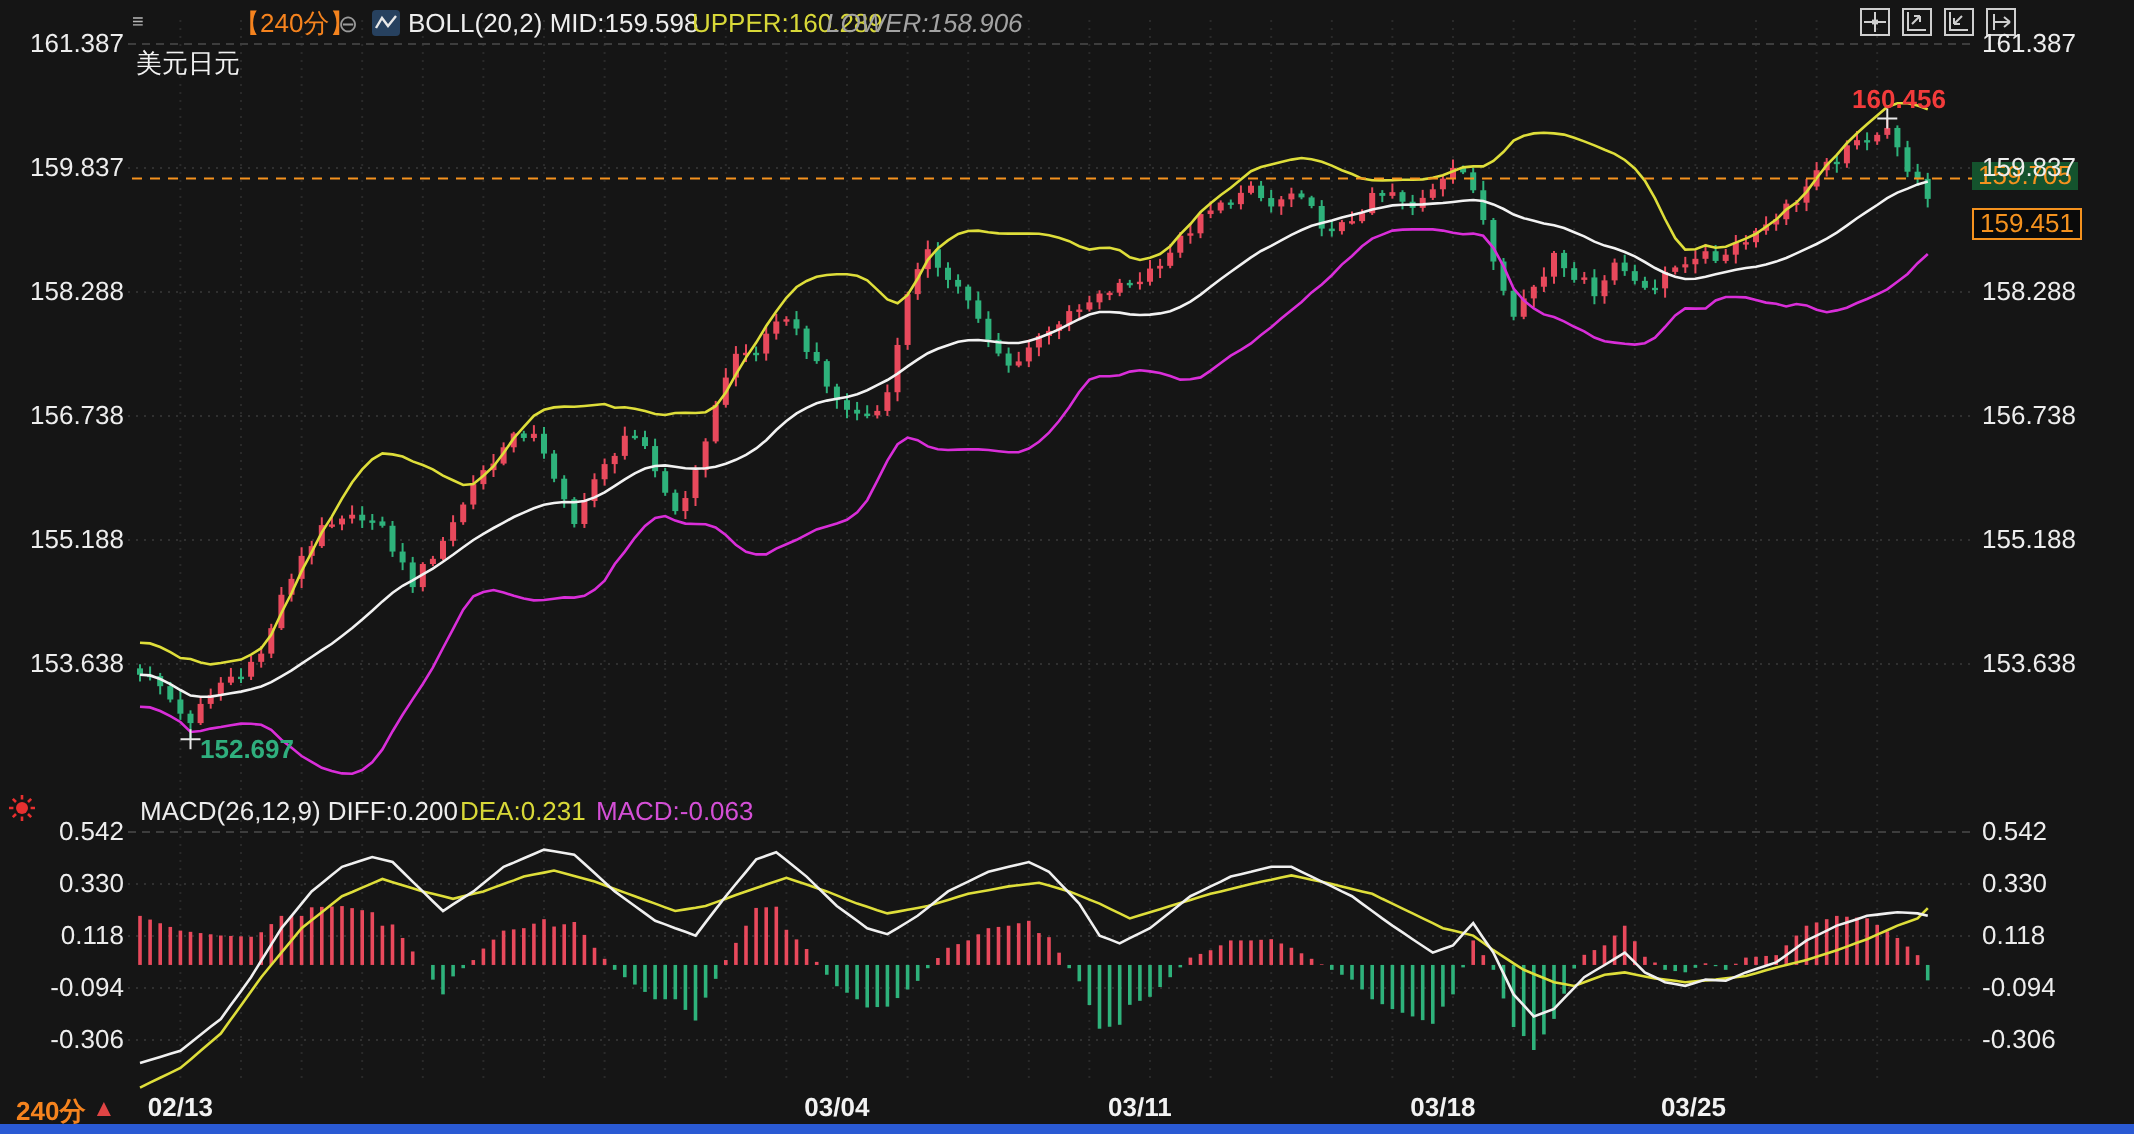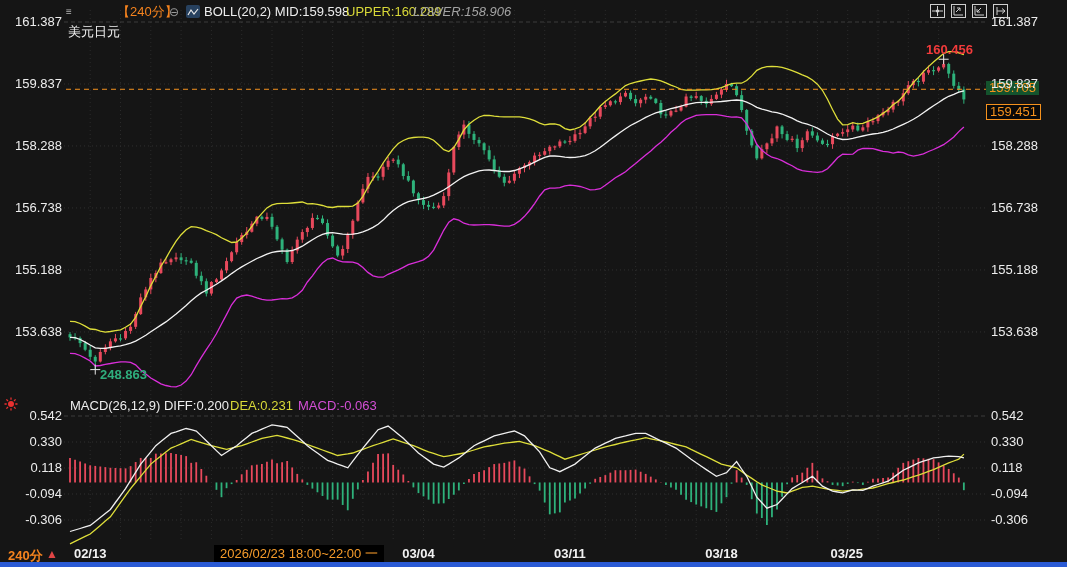--- a/index.html
+++ b/index.html
@@ -672,7 +672,7 @@
   </div>
 
   <div id="anno-high">160.456</div>
-  <div id="anno-low">248.863</div>
+  <div id="anno-low">152.697</div>
   <div class="pricebox" id="ref-pricebox" style="top: 81.28px;">159.705</div>
   <div class="pricebox bordered" id="last-pricebox" style="top: 104px;">159.451</div>
 

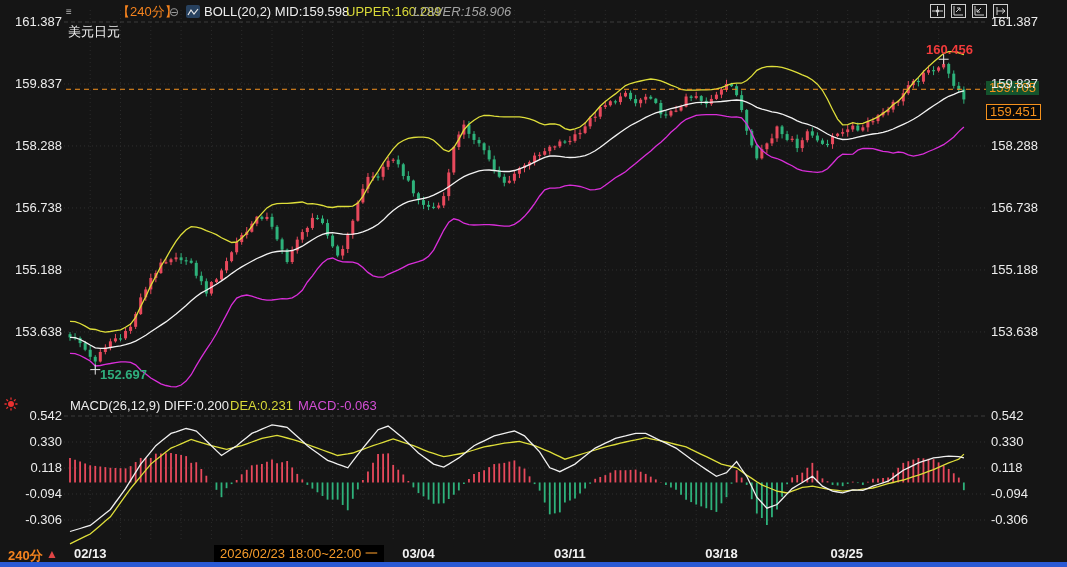--- a/index.html
+++ b/index.html
@@ -691,7 +691,6 @@
 
   <div id="footer-period">240分</div>
   <div id="footer-arrow">▲</div>
-  <div id="tooltip">2026/02/23 18:00~22:00 一</div>
   <div id="bottom-bar"></div>
 
   <div id="labels">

**Brief**
Write out all the entries word for word, but skip any images.

**Task solution**
--- a/index.html
+++ b/index.html
@@ -672,7 +672,7 @@
   </div>
 
   <div id="anno-high">160.456</div>
-  <div id="anno-low">248.863</div>
+  <div id="anno-low">152.697</div>
   <div class="pricebox" id="ref-pricebox" style="top: 81.28px;">159.705</div>
   <div class="pricebox bordered" id="last-pricebox" style="top: 104px;">159.451</div>
 

--- a/index.html
+++ b/index.html
@@ -691,7 +691,6 @@
 
   <div id="footer-period">240分</div>
   <div id="footer-arrow">▲</div>
-  <div id="tooltip">2026/02/23 18:00~22:00 一</div>
   <div id="bottom-bar"></div>
 
   <div id="labels">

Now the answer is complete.